By asking “who watches the watchmen?” Moore paved the way for current titles from Garth Ennis’s theological western, Preacher, to The Authority with its post-modern, achingly human heroes. Moore, Miller, and Moore’s protege Neil Gaiman proved that comics can be smart and successful at the same time, and, largely on the strength of their work and sales, DC launched Vertigo. Vertigo is sort of DC’s answer to Fox’s Searchlight, a home for darker, adult, independent titles. Vertigo’s current titles include the brilliant Fables (dispossessed fairy tales end up in New York City, where Snow White is the power behind the throne of King Cole) and the wickedly clever Lucifer (the devil comes out of retirement in LA to take another shot at the whole rebellion thing, spouting sarcasm the entire way).

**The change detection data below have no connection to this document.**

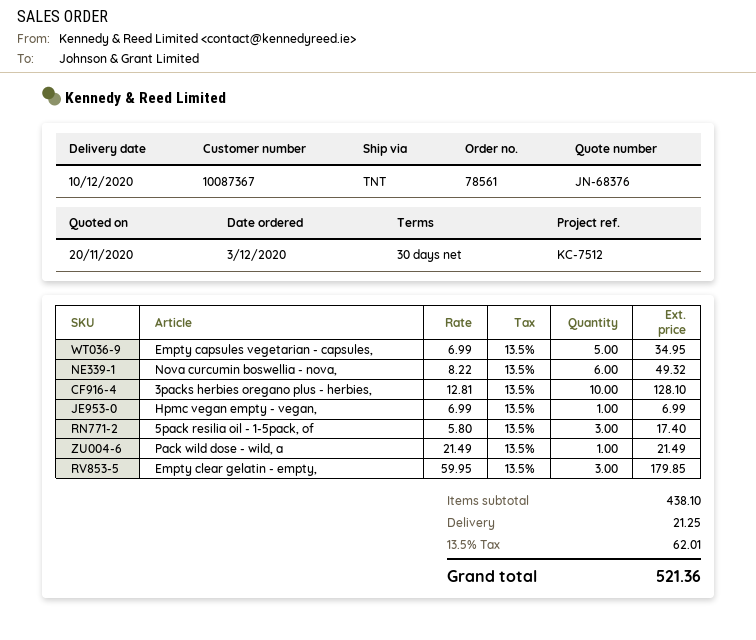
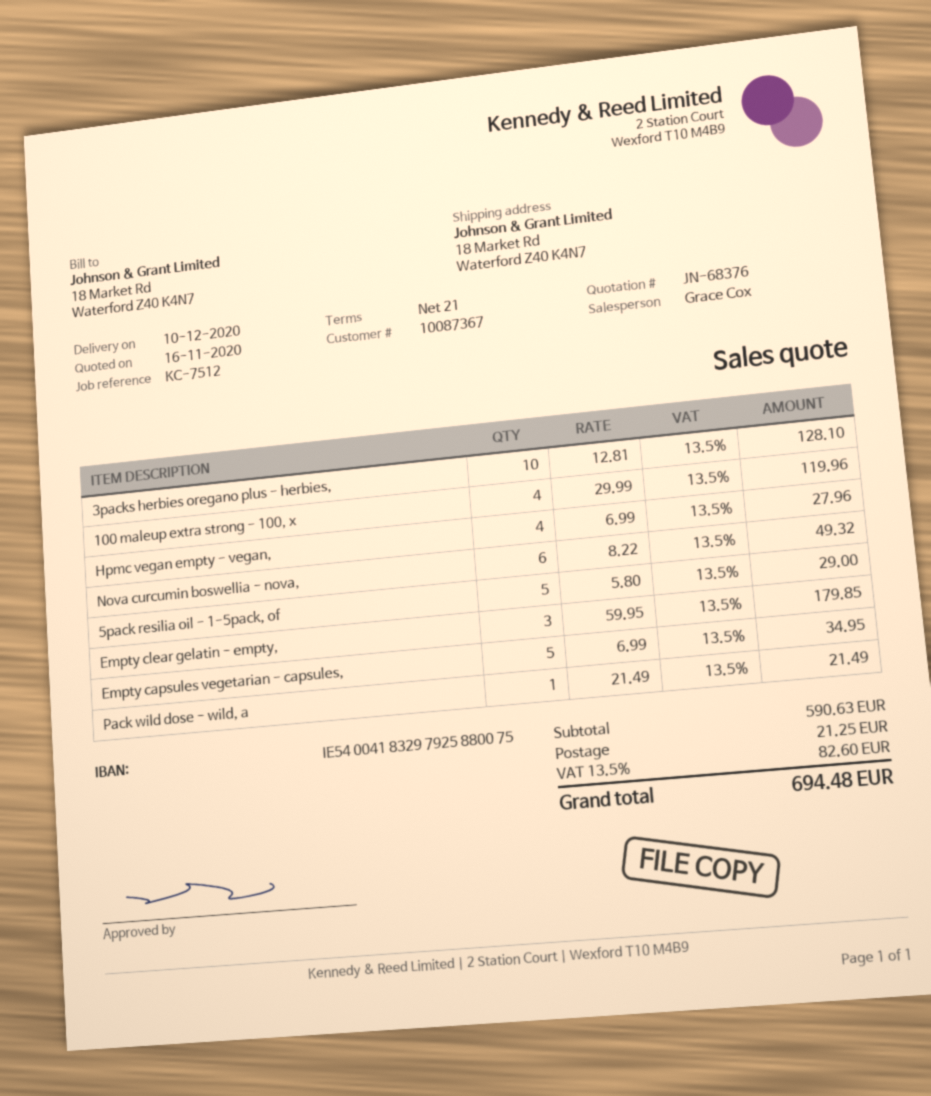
quote date: 2020-11-20 -> 2020-11-16
payment terms: 30 days -> 21 days
Hpmc vegan empty - vegan,: 1 x 6.99 = 6.99 -> 4 x 6.99 = 27.96
5pack resilia oil - 1-5pack, of: 3 x 5.80 = 17.40 -> 5 x 5.80 = 29.00
100 maleup extra strong - 100, x: none -> 4 x 29.99 = 119.96
subtotal: 438.10 -> 590.63
tax: 13.5% = 62.01 -> 13.5% = 82.60
total: 521.36 -> 694.48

The current comic landscape is infinitely more multi-faceted than it was just ten years ago. Art Spielgelman’s Pulitzer Prize winner Maus attracted a wider audience, who found quirky, irreverent titles like the Hernandez Brothers’ Love & Rockets, and stayed. The success of video games and anime finally opened the market to Japanese comics (Manga), which have responded by exposing American readers to the gorgeous art work of Yoshitaka Amano and the romantic, occasionally apocalyptic world of the ladies of CLAMP. I don’t know if a picture is actually worth 1000 words, but lately, comics have been producing some pretty profound examples of both.

Chapter 3: Editor’s Choice

For a comparatively young medium, comics may have already produced their great masterwork: the 2,000 page saga of His Darkness, Dream of the Endless. It is one of the very few works which can truly be said to change the way you see the world. Neil Gaiman tells many stories in his exquisite Sandman, of love, myths, family, and mortality, but always, endlessly, he tells the truth. More accurately, Sandman is a collection of truths: of secret endings of old stories, or their hidden beginnings, of the nasty underside of fairy tales. Gaiman seeks out those unanswered questions which prick at the back of our collective imaginations and comes up with stunning conclusions. He does it in such a way that, no matter how outlandish the tale told, you have no choice but to say “That makes perfect sense.” And you wonder if maybe, de
ep down, you didn’t know it already, or should have. Of course, though it has been pointed out he has no clothes, the emperor remains an emperor. Of course Medusa’s sisters mourned her. Of course the devil looks like David Bowie. Of course Despair is Desire’s twin. Of course Sandman is a great work of literature.